X-Wing: The Hybrid KEM You’ve Been Looking For
X-Wing is a hybrid key-encapsulation mechanism based on X25519 and ML-KEM-768. It is designed to be the sensible choice for most applications. The concrete choice of X25519 and ML-KEM-768 allows X-Wing to achieve improved efficiency compared to using a generic KEM combiner. In this paper, we introduce the X-Wing hybrid KEM construction and provide a proof of security.
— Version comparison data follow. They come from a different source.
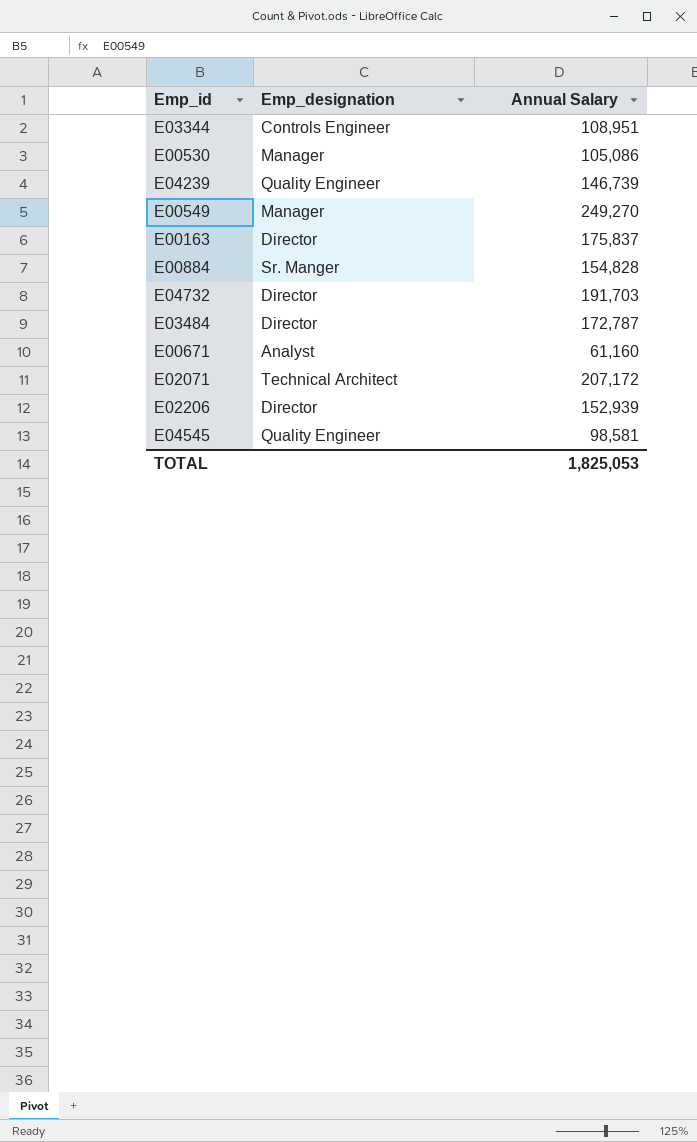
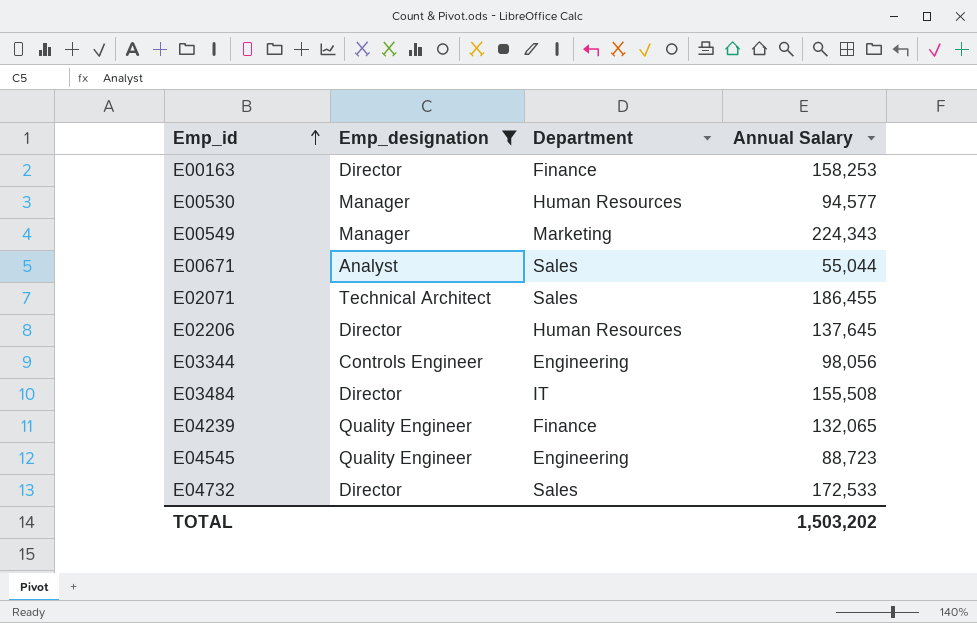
filter: none -> Emp_designation != Sr. Manger
row order: none -> Emp_id ascending
column Department | position: none -> 3
E00163 | Annual Salary: 175,837 -> 158,253
E00530 | Annual Salary: 105,086 -> 94,577
E00549 | Annual Salary: 249,270 -> 224,343
E00671 | Annual Salary: 61,160 -> 55,044
E02071 | Annual Salary: 207,172 -> 186,455
E02206 | Annual Salary: 152,939 -> 137,645
E03344 | Annual Salary: 108,951 -> 98,056
E03484 | Annual Salary: 172,787 -> 155,508
E04239 | Annual Salary: 146,739 -> 132,065
E04545 | Annual Salary: 98,581 -> 88,723
E04732 | Annual Salary: 191,703 -> 172,533
TOTAL | Annual Salary: 1,825,053 -> 1,503,202

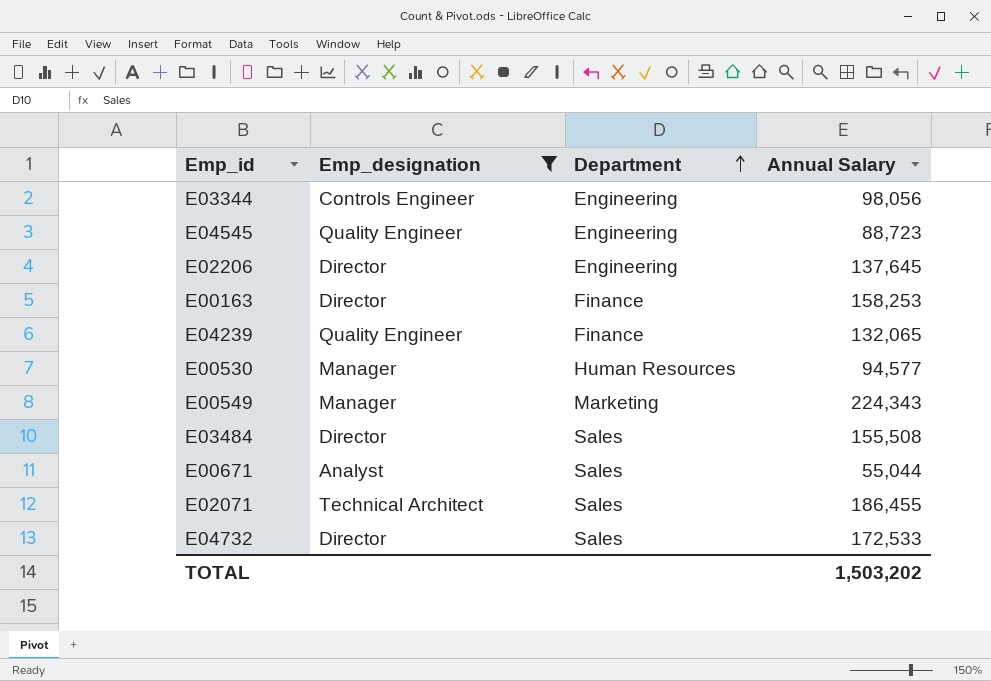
row order: Emp_id ascending -> Department ascending
E02206 | Department: Human Resources -> Engineering
E03484 | Department: IT -> Sales

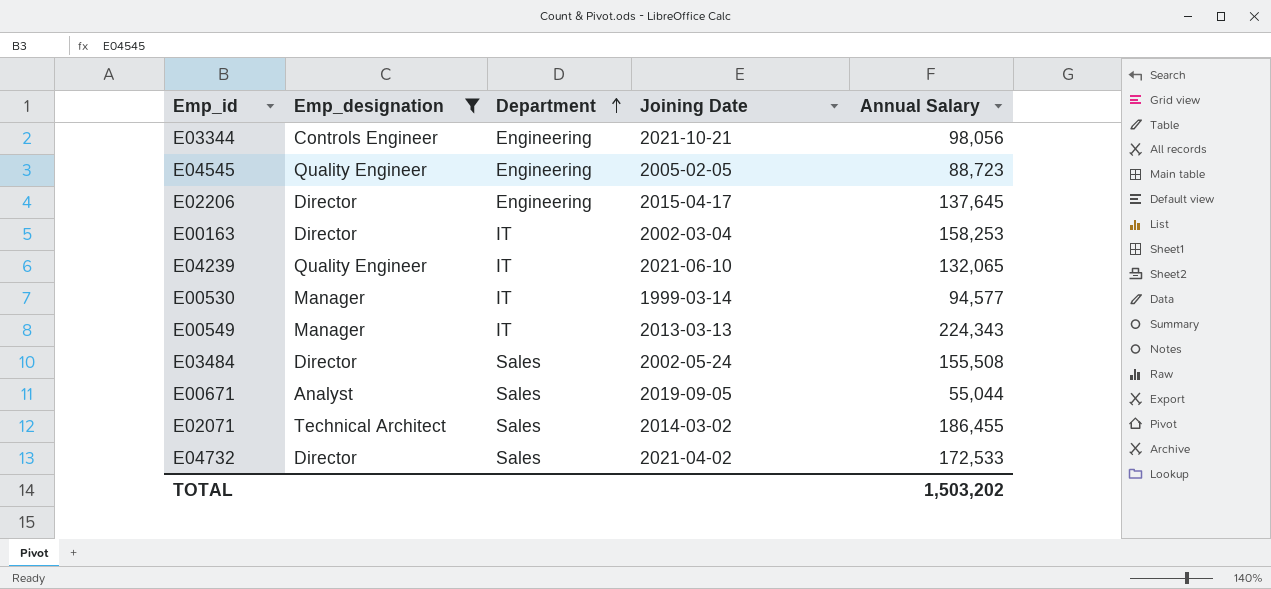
column Joining Date | position: none -> 4
E00163 | Department: Finance -> IT
E04239 | Department: Finance -> IT
E00530 | Department: Human Resources -> IT
E00549 | Department: Marketing -> IT

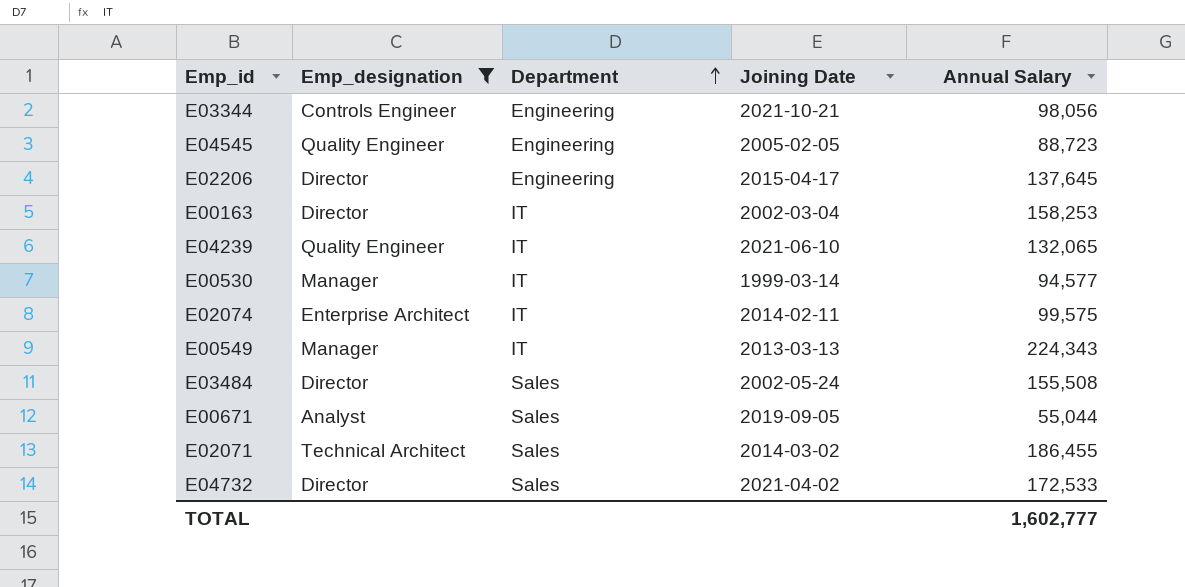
row E02074: none -> Enterprise Architect | IT | 2014-02-11 | 99,575
TOTAL | Annual Salary: 1,503,202 -> 1,602,777

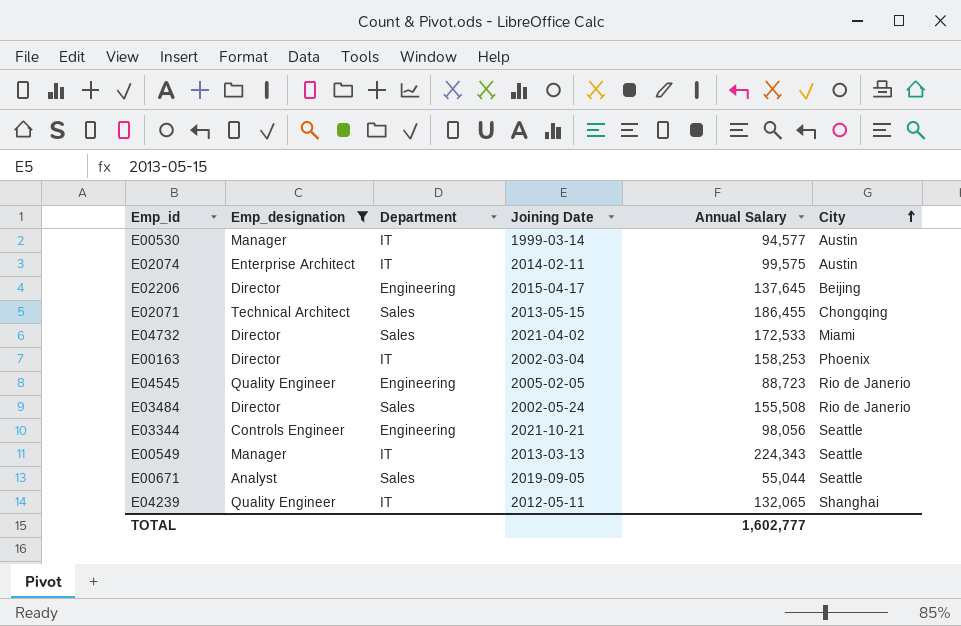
row order: Department ascending -> City ascending
column City | position: none -> 6
E02071 | Joining Date: 2014-03-02 -> 2013-05-15
E04239 | Joining Date: 2021-06-10 -> 2012-05-11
We show (1) that X-Wing is a classically IND-CCA secure KEM if the strong Diffie-Hellman assumption holds in the X25519 nominal group, and (2) that X-Wing is a post-quantum IND-CCA secure KEM if ML-KEM-768 is itself an IND-CCA secure KEM and SHA3-256 is secure when used as a pseudorandom function. The first result is proved in the ROM, whereas the second one holds in the standard model. Loosely speaking, this means X-Wing is secure if either X25519 or ML-KEM-768 is secure. We stress that these security gaurantees and optimizations are only possible due to the concrete choices that were made, and it may not apply in the general case.